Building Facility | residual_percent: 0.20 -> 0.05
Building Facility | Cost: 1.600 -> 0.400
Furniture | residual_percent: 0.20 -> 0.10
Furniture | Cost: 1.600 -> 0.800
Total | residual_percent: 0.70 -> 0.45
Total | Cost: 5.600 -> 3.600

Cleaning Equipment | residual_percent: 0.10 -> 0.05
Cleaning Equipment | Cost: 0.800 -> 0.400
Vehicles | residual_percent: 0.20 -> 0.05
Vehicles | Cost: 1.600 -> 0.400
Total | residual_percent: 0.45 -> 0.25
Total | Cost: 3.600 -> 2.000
************
(PROBLEM DESCRIPTION): Give back the entire listing verbatim.

(RESPONSE):
Building Facility | residual_percent: 0.20 -> 0.05
Building Facility | Cost: 1.600 -> 0.400
Furniture | residual_percent: 0.20 -> 0.10
Furniture | Cost: 1.600 -> 0.800
Total | residual_percent: 0.70 -> 0.45
Total | Cost: 5.600 -> 3.600

Cleaning Equipment | residual_percent: 0.10 -> 0.05
Cleaning Equipment | Cost: 0.800 -> 0.400
Vehicles | residual_percent: 0.20 -> 0.05
Vehicles | Cost: 1.600 -> 0.400
Total | residual_percent: 0.45 -> 0.25
Total | Cost: 3.600 -> 2.000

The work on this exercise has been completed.